Aku menepati janjiku.
Dengan dibantu Bik Minah, akhirnya kami tiba di kolam renang yang menjadi tempat kesukaan Salsa dan Arhan. Keduanya tampak antusias, berlari kecil menuju pondok yang menjadi tempat kami berteduh selama dia area kolam renang.
Bik Minah meletakkan plastik berisi makan siang ke atas meja yang tersedia. Sedangkan aku mulai disibukkan dengan Arhan yang tidak sabar mengganti pakaiannya. Salsa sendiri lebih membuatku longgar, karena dirinya sudah langsung memakai baju renang yang cukup tertutupi untuk anak seusianya dari rumah. Sedangkan Arhan, persis seperti Mas Rayyan yang tak suka menyiapkan semuanya di awal.
"Kakak nanti jagain Adek selama berenang ya? Amma titip Adek, mainnya di kolam renang ini aja, jangan ke mana-mana," pesanku sembari mengarahkan telunjuk ke kolam renang anak di depanku. Aku memang sengaja memilih pondok dekat dengan kolam anak-anak, agar bisa lebih memantau keduanya, mengingat aku dan Bik Minah tidak ada yang ingin berenang saat ini.
"Iya, Amma," jawab Salsa.
"Amma gak berenang?" tanya Arhan yang membuatku tersenyum sembari menggelengkan kepala. Sesaat dia tampak sedih, tapi sesaat kemudian senyumannya kembali saat Bik Minah memberikan ban plastik untuk membantunya berenang yang dibawa dari rumah. Aku tertawa melihatnya, lantas mengantarkan keduanya masuk ke dalam kolam renang.
Aku kembali duduk, mengambil handphone, lantas mengambil gambar keduanya yang asyik bermain. Suasana kolam renang pagi ini memang belum terlalu ramai. Ada beberapa anak yang sudah datang dan bermain di kolam yang sama, sedangkan di kolam dewasa hanya ada tiga orang dewasa.
Senang rasanya hatiku melihat kedua anakku kini berhasil menciptakan kebahagiaannya sendiri. Aku tidak bisa membayangkan, jika keduanya tahu tentang persidangan pertama yang akan dilakukan besok. Aku yakin, Salsa pasti akan sedih mendengarnya, dan Arhan akan ikut sedih karena melihat sang kakak menangis. Walau dia sendiri belum begitu mengerti ada apa sebenarnya.
Pembicaraan tadi malam dengan Mas Rayyan, jujur membuat mood-ku sedikit kacau pagi tadi, saat kedua mataku kembali terbuka. Entah apa maksudnya menghubungiku tengah malam seperti itu. Mungkin karena Ayudia sedang terlelap, jadi dia lebih leluasa melakukannya, atau karena Ayudialah yang memintanya untuk mengingatkan aku perihal persidangan nanti.

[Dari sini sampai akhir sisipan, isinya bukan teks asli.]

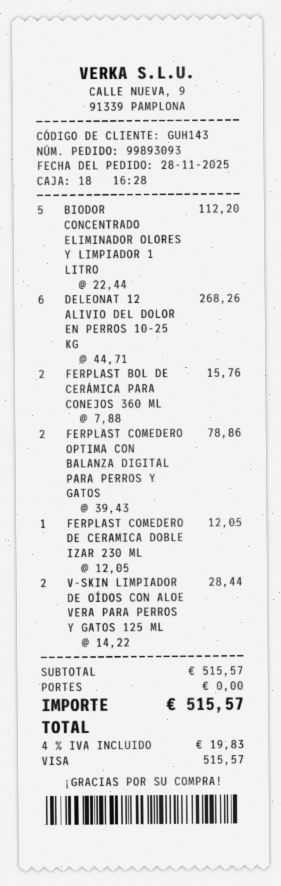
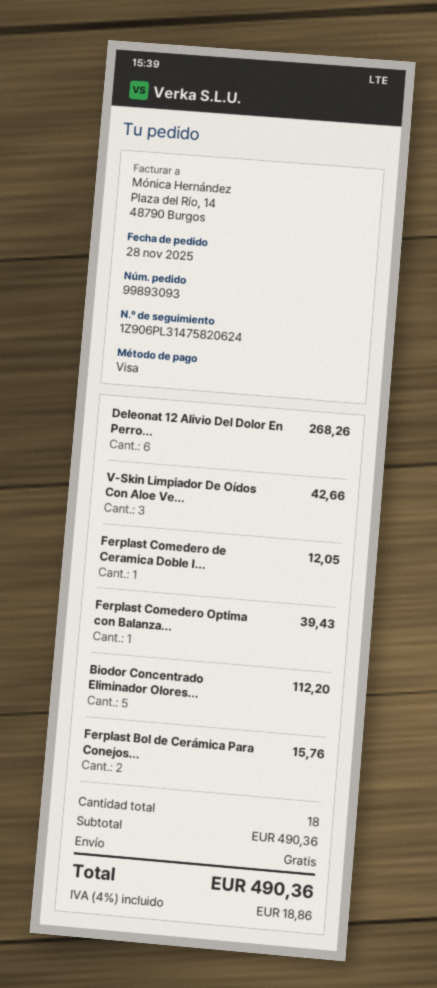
FERPLAST COMEDERO OPTIMA CON BALANZA DIGITAL PARA PERROS Y GATOS: 2 for 78.86 -> 1 for 39.43
V-SKIN LIMPIADOR DE OÍDOS CON ALOE VERA PARA PERROS Y GATOS 125 ML: 2 for 28.44 -> 3 for 42.66
subtotal: 515.57 -> 490.36
tax: 4% = 19.83 -> 4% = 18.86
total: 515.57 -> 490.36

Aku takut berspekulasi terlalu tinggi, takutnya slah dan ujung-ujungnya malah menimbulkan fitnah kejam yang sebenarnya tak akan menimbulkan masalah besar. Hanya saja kini aku enggan mengada-ada, setahun sudah aku mengada-ada banyak hal. Kepergian Mas Rayyan membuatku terus mencari alasan tentangnya. Mungkin dia bekerja, mungkin dia sedang ada masalah yang tak ingin dia bagikan, bahkan kemungkinan terburuk sudah aku bayangkan, bahwa dia telah tiada.

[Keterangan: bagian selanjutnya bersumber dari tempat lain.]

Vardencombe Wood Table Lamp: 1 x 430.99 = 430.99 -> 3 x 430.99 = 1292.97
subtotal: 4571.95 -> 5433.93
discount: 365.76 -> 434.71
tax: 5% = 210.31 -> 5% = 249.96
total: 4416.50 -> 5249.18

Aku terlalu lelah jika sekarang kembali menyimpulkan sesuatu kejadian di kepalaku. Biarlah semua mengalir apa adanya, aku hanya ingin melangkah mengikuti skenario, yang sudah dirancang sebegitu indah oleh Allah. Aku percaya, akan ada banyak hal baik yang sedang menantiku dan kedua anakku.